Here’s an example of the sort of thing you get back from the Google Geocoder:

{ “status”: “OK”, “results”: [ { “types”: [ “postal_code” ], “formatted_address”: “Milton Keynes, Buckinghamshire MK7 6AA, UK”, “address_components”: [ { “long_name”: “MK7 6AA”, “short_name”: “MK7 6AA”, “types”: [ “postal_code” ] }, { “long_name”: “Milton Keynes”, “short_name”: “Milton Keynes”, “types”: [ “locality”, “political” ] }, { “long_name”: “Buckinghamshire”, “short_name”: “Buckinghamshire”, “types”: [ “administrative_area_level_2”, “political” ] }, { “long_name”: “Milton Keynes”, “short_name”: “Milton Keynes”, “types”: [ “administrative_area_level_2”, “political” ] }, { “long_name”: “United Kingdom”, “short_name”: “GB”, “types”: [ “country”, “political” ] }, { “long_name”: “MK7”, “short_name”: “MK7”, “types”: [ “postal_code_prefix”, “postal_code” ] } ], “geometry”: { “location”: { “lat”: 52.0249136, “lng”: -0.7097474 }, “location_type”: “APPROXIMATE”, “viewport”: { “southwest”: { “lat”: 52.0193722, “lng”: -0.7161451 }, “northeast”: { “lat”: 52.0300728, “lng”: -0.6977000 } }, “bounds”: { “southwest”: { “lat”: 52.0193722, “lng”: -0.7161451 }, “northeast”: { “lat”: 52.0300728, “lng”: -0.6977000 } } } } ] }

The data represents a Javascript object (JSON = JavaScript Object Notation) and as such has a standard form, a hierarchical form.

Here’s another way of writing the same object code, only this time laid out in a way that reveals the structure of the object:

{
  "status": "OK",
  "results": [ {
    "types": [ "postal_code" ],
    "formatted_address": "Milton Keynes, Buckinghamshire MK7 6AA, UK",
    "address_components": [ {
      "long_name": "MK7 6AA",
      "short_name": "MK7 6AA",
      "types": [ "postal_code" ]
    }, {
      "long_name": "Milton Keynes",
      "short_name": "Milton Keynes",
      "types": [ "locality", "political" ]
    }, {
      "long_name": "Buckinghamshire",
      "short_name": "Buckinghamshire",
      "types": [ "administrative_area_level_2", "political" ]
    }, {
      "long_name": "Milton Keynes",
      "short_name": "Milton Keynes",
      "types": [ "administrative_area_level_2", "political" ]
    }, {
      "long_name": "United Kingdom",
      "short_name": "GB",
      "types": [ "country", "political" ]
    }, {
      "long_name": "MK7",
      "short_name": "MK7",
      "types": [ "postal_code_prefix", "postal_code" ]
    } ],
    "geometry": {
      "location": {
        "lat": 52.0249136,
        "lng": -0.7097474
      },
      "location_type": "APPROXIMATE",
      "viewport": {
        "southwest": {
          "lat": 52.0193722,
          "lng": -0.7161451
        },
        "northeast": {
          "lat": 52.0300728,
          "lng": -0.6977000
        }
      },
      "bounds": {
        "southwest": {
          "lat": 52.0193722,
          "lng": -0.7161451
        },
        "northeast": {
          "lat": 52.0300728,
          "lng": -0.6977000
        }
      }
    }
  } ]
}

Making Sense of the Notation

At its simplest, the structure has the form: {“attribute”:”value”}

If we parse this object into the jsonObject, we can access the value of the attribute as jsonObject.attribute or jsonObject[“attribute”]. The first style of notation is called a dot notation.

We can add more attribute:value pairs into the object by separating them with commas: a={“attr”:”val”,”attr2″:”val2″} and address them (that is, refer to them) uniquely: a.attr, for example, or a[“attr2”].

Try it out for yourself… Copy and past the following into your browser address bar (where the URL goes) and hit return (i.e. “go to” that “location”):

javascript:a={"attr":"val","attr2":"val2"}; alert(a.attr);alert(a["attr2"])

(As an aside, what might you learn from this?
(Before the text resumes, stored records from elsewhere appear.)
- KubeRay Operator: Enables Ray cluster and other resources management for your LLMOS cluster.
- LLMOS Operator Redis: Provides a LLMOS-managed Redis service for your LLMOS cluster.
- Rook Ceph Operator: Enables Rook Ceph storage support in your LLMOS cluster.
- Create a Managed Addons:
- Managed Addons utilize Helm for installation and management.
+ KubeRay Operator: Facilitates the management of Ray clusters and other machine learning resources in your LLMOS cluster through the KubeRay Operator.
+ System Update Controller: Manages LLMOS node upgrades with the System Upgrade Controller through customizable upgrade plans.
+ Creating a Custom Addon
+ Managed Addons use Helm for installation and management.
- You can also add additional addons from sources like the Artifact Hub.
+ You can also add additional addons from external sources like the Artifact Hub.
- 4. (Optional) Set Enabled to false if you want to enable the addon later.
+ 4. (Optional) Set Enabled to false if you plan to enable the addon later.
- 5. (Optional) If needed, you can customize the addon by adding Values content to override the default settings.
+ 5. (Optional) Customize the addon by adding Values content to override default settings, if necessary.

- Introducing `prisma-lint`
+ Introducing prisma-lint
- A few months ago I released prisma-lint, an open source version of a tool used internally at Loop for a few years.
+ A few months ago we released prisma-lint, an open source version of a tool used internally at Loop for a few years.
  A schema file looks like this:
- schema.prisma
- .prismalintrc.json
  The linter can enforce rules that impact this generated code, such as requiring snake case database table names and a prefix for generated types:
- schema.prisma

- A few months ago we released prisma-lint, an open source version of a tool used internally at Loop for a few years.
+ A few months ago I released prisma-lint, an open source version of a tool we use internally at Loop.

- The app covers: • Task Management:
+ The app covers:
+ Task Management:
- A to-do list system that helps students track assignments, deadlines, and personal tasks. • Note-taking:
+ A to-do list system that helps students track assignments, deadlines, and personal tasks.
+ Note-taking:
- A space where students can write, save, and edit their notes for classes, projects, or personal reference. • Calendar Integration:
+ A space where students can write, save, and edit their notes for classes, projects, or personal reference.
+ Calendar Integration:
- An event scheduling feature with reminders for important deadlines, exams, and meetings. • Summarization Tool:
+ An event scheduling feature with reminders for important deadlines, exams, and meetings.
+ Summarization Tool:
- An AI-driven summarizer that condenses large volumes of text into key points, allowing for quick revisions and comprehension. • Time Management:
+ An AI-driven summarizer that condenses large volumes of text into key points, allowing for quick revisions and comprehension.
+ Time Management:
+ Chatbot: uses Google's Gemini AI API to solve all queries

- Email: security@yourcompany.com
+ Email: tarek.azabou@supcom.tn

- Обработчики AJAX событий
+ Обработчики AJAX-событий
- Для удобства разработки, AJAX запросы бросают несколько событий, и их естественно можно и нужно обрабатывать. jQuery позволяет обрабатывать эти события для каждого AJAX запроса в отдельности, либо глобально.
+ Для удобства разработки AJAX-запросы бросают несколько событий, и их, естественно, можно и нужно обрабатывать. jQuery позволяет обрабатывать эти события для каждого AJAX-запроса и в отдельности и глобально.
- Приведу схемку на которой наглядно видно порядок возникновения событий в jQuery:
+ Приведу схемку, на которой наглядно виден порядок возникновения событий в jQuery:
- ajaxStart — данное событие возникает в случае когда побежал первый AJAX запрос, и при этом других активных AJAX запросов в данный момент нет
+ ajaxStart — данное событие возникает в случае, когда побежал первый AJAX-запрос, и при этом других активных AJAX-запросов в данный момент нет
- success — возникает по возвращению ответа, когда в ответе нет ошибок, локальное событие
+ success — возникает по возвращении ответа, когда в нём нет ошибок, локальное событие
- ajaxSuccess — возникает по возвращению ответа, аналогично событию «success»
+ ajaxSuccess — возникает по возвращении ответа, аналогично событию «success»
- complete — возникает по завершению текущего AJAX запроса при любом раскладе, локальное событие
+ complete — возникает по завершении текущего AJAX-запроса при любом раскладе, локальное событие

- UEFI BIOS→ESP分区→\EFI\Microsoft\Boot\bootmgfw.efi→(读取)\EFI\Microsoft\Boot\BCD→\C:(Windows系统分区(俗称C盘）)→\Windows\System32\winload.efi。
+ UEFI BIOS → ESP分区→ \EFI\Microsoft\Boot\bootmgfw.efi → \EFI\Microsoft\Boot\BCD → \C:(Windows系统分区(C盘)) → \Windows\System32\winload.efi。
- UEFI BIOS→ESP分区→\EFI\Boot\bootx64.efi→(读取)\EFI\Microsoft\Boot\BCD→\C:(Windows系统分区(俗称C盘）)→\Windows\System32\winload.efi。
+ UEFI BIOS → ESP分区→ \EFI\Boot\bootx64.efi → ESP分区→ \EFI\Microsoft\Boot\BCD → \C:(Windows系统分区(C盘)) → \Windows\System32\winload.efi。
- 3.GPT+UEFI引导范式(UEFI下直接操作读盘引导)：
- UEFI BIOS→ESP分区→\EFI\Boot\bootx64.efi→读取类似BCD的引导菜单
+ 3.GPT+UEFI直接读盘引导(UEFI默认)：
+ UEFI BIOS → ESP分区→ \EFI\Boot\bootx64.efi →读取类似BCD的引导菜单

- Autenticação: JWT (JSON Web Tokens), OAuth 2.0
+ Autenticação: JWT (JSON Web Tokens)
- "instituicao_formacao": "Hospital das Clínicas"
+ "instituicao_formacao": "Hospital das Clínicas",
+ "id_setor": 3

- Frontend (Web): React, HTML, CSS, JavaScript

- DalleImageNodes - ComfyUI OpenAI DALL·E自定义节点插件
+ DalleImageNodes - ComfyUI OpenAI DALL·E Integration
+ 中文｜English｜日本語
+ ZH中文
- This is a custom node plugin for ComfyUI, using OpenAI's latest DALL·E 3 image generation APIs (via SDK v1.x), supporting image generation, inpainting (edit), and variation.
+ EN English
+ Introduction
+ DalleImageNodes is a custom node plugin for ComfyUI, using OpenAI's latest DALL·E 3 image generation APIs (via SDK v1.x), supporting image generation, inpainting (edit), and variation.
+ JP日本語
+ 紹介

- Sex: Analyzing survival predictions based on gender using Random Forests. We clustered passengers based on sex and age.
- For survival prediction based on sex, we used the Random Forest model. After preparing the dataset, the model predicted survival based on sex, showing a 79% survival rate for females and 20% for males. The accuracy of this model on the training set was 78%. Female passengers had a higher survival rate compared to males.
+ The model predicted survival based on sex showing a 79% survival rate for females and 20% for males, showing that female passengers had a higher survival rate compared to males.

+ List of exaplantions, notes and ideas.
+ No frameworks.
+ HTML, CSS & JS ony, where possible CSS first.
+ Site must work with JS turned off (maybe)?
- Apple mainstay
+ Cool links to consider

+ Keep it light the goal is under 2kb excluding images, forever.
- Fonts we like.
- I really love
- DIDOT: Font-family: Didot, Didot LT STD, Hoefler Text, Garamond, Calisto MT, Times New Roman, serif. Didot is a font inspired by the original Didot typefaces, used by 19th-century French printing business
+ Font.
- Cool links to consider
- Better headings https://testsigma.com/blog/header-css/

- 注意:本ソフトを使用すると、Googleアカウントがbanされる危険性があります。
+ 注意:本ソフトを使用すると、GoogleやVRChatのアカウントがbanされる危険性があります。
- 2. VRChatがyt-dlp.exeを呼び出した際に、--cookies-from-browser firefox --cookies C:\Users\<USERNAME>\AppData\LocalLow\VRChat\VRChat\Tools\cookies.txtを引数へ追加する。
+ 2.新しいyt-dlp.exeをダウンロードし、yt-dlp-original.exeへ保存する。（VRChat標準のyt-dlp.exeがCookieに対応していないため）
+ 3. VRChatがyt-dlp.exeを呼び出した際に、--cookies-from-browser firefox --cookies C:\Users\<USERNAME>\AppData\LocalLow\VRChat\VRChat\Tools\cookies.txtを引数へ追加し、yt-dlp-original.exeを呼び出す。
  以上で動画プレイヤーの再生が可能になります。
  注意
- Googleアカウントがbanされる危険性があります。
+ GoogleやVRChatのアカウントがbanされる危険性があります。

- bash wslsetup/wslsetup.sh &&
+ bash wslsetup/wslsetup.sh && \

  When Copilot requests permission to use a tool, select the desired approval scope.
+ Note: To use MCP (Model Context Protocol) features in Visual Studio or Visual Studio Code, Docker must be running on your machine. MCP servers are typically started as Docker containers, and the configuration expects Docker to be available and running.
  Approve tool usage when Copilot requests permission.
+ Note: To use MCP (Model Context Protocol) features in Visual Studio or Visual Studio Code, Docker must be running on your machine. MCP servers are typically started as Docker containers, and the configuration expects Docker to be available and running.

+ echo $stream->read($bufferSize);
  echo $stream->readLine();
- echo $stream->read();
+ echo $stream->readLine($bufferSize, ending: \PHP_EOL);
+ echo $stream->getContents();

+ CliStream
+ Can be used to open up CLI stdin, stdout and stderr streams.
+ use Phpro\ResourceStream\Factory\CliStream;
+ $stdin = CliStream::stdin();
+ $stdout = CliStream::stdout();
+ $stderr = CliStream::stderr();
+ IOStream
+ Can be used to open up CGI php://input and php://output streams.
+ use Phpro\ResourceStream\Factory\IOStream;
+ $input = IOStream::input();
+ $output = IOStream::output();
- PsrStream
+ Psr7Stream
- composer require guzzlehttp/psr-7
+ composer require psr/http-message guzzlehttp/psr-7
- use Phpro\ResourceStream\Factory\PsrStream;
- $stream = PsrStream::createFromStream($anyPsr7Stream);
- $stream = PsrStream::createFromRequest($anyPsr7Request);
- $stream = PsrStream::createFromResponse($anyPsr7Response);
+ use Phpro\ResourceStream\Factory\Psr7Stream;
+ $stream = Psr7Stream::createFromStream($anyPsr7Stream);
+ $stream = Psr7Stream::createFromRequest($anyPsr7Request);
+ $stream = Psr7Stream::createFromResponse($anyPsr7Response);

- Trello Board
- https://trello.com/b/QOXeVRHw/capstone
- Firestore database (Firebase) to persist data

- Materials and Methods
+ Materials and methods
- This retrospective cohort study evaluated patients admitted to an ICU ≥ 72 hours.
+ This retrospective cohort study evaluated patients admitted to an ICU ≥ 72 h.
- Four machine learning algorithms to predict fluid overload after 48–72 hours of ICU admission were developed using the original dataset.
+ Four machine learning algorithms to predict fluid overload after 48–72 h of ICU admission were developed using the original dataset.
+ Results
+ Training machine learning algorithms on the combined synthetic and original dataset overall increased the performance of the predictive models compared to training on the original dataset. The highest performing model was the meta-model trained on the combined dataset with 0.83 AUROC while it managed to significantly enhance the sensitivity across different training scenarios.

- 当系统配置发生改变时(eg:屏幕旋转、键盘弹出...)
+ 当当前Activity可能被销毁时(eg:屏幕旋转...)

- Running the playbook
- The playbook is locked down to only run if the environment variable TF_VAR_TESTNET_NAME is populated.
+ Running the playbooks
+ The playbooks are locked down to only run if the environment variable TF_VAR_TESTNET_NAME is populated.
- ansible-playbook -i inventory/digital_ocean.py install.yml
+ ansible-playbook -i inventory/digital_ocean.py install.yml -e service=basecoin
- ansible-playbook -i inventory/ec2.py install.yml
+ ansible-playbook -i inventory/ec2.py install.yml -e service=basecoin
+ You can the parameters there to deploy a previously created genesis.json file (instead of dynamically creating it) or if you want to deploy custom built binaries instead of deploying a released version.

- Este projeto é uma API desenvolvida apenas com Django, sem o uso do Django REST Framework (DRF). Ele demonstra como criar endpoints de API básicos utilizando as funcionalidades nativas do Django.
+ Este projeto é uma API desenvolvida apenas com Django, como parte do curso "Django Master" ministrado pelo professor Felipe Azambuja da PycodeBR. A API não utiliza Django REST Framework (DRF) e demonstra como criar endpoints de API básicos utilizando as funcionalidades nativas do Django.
Firstly, you can “run” javascript in the browser via the location bar. Secondly, the javascript command alert() pops up an alert box:-)

Note that the value of an attribute might be another object.

obj={ attrWithObjectValue: { “childObjAttr”:”foo” } }

Another thing we can see in the Google geocoder JSON code are square brackets. These define an array (one might also think of it as an ordered list). Items in the list are address numerically. So for example, given:

arr[ “item1”, “item2”, “item3” ]

we can locate “item1” as arr[0] and “item3” as arr[2]. (Note: the index count in the square brackets starts at 0.) Try it in the browser… (for example, javascript:list=["apples","bananas","pears"]; alert( list[1] );).

Arrays can contain objects too:

list=[ “item1”, {“innerObjectAttr”:”innerObjVal” } ]

Can you guess how to get to the innerObjVal? Try this in the browser location bar:

javascript: list=[ "item1", { "innerObjectAttr":"innerObjVal" } ]; alert( list[1].innerObjectAttr )

Making Life Easier

Hopefully, you’ll now have a sense that there’s structure in a JSON object, and that that (sic) structure is what we rely on if we want to cut down on the “trial an error” when parsing such things. To make life easier, we can also use “tree widgets” to display the hierarchical JSON object in a way that makes it far easier to see how to construct the dotted path that leads to the data value we want.

A tool I have appropriated for previewing JSON objects is Yahoo Pipes. Rather than necessarily using Pipes to build anything, I simply make use of it as a JSON viewer, loading JSON into the pipe from a URL via the Fetch Data block, and then previewing the result:

Another tool (and one I’ve just discovered) is an Air application called JSON-Pad. You can paste in JSON code, or pull it in from a URL, and then preview it again via a tree widget:

Clicking on one of the results in the tree widget provides a crib to the path…

Summary

Getting to grips with writing addresses into JSON objects helps if you have some idea of the structure of a JSON object. Tree viewers make the structure of an object explicit. By walking down the tree to the part of it you want, and “dotting” together* the nodes/attributes you select as you do so, you can quickly and easily construct the path you need.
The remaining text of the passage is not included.